(Task data begins)

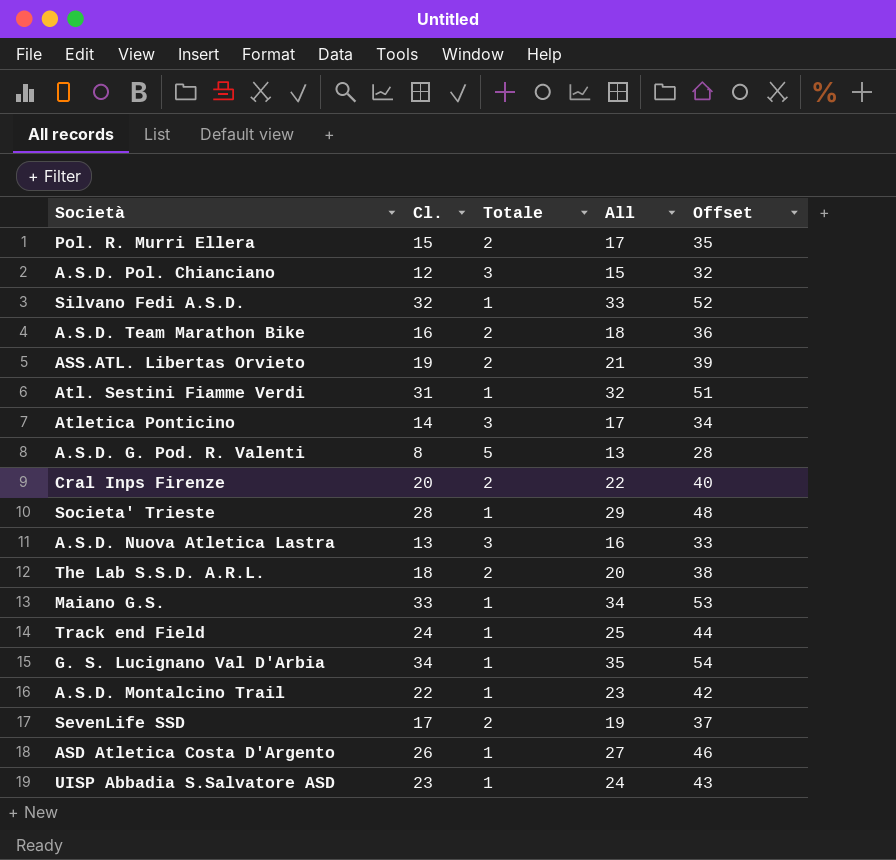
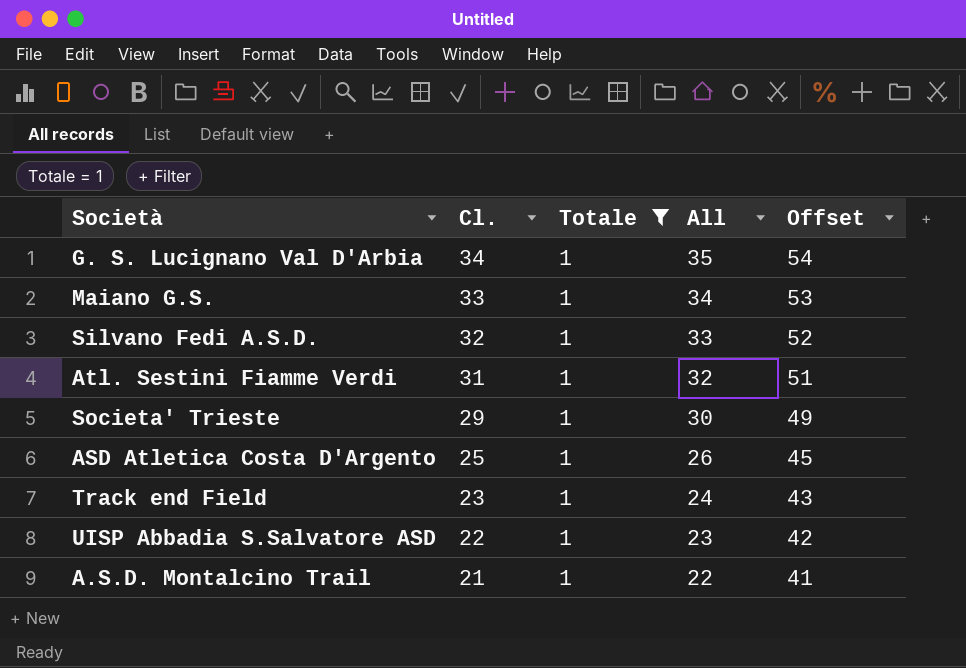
filter: none -> Totale = 1
row order: none -> Cl. descending
Societa' Trieste | Cl.: 28 -> 29
Societa' Trieste | All: 29 -> 30
Societa' Trieste | Offset: 48 -> 49
ASD Atletica Costa D'Argento | Cl.: 26 -> 25
ASD Atletica Costa D'Argento | All: 27 -> 26
ASD Atletica Costa D'Argento | Offset: 46 -> 45
Track end Field | Cl.: 24 -> 23
Track end Field | All: 25 -> 24
Track end Field | Offset: 44 -> 43
UISP Abbadia S.Salvatore ASD | Cl.: 23 -> 22
UISP Abbadia S.Salvatore ASD | All: 24 -> 23
UISP Abbadia S.Salvatore ASD | Offset: 43 -> 42
A.S.D. Montalcino Trail | Cl.: 22 -> 21
A.S.D. Montalcino Trail | All: 23 -> 22
A.S.D. Montalcino Trail | Offset: 42 -> 41

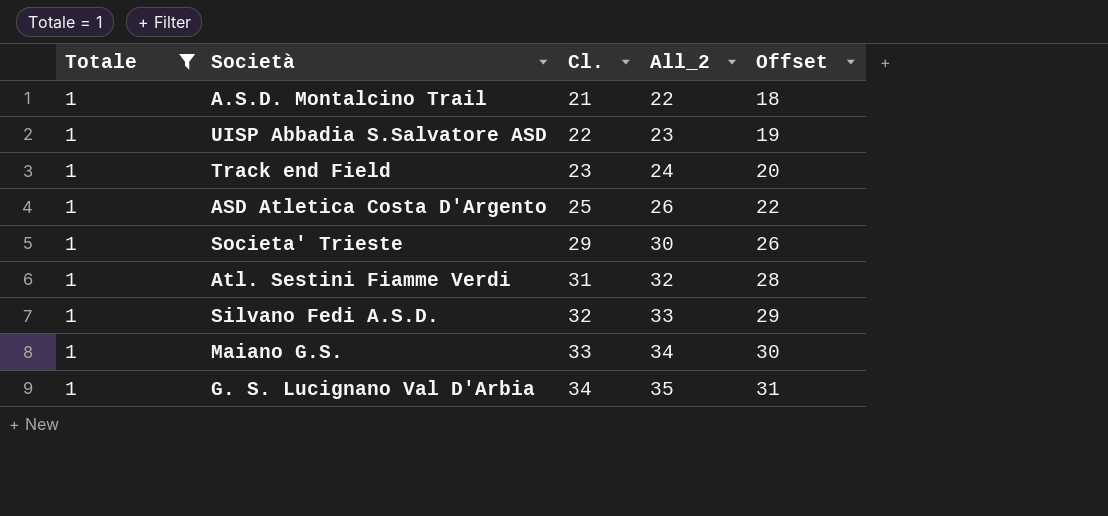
row order: Cl. descending -> Cl. ascending
column Totale | position: 3 -> 1
column name: All -> All_2
column Offset | formula: [Cl.] + 20 -> [Cl.] - 3

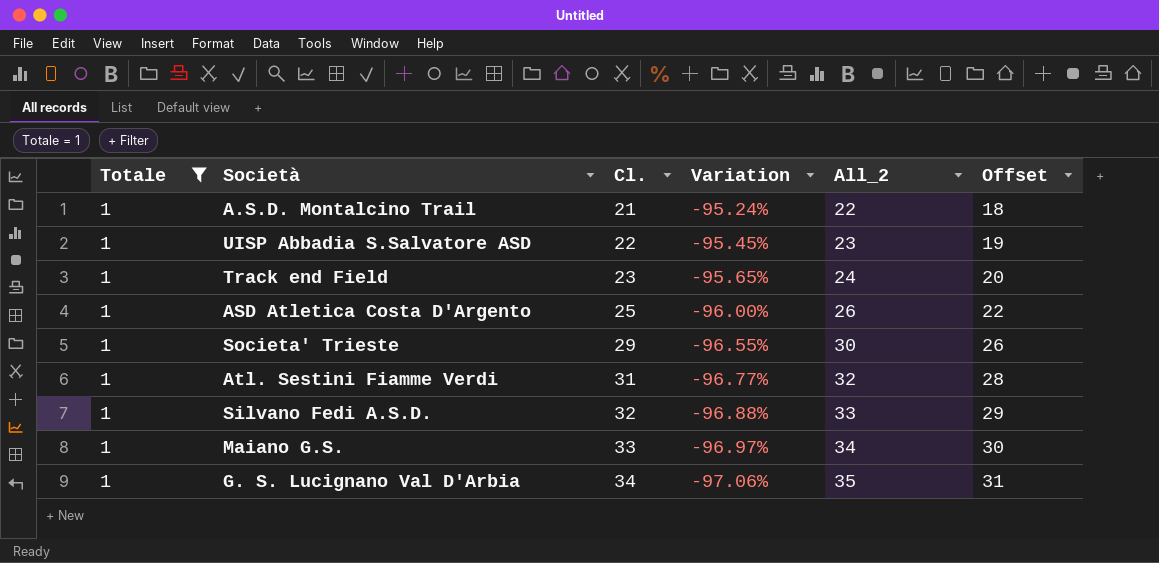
column Variation | formula: none -> ([Totale] - [Cl.]) / [Cl.]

(Task data ends)

(Brief)
Copy the lines from the line that contains "Track end Field | Offset: 44 -> 43" through the end of the records, exactly and with nothing added; leave the pictures out.

(Solution for this problem)
Track end Field | Offset: 44 -> 43
UISP Abbadia S.Salvatore ASD | Cl.: 23 -> 22
UISP Abbadia S.Salvatore ASD | All: 24 -> 23
UISP Abbadia S.Salvatore ASD | Offset: 43 -> 42
A.S.D. Montalcino Trail | Cl.: 22 -> 21
A.S.D. Montalcino Trail | All: 23 -> 22
A.S.D. Montalcino Trail | Offset: 42 -> 41

row order: Cl. descending -> Cl. ascending
column Totale | position: 3 -> 1
column name: All -> All_2
column Offset | formula: [Cl.] + 20 -> [Cl.] - 3

column Variation | formula: none -> ([Totale] - [Cl.]) / [Cl.]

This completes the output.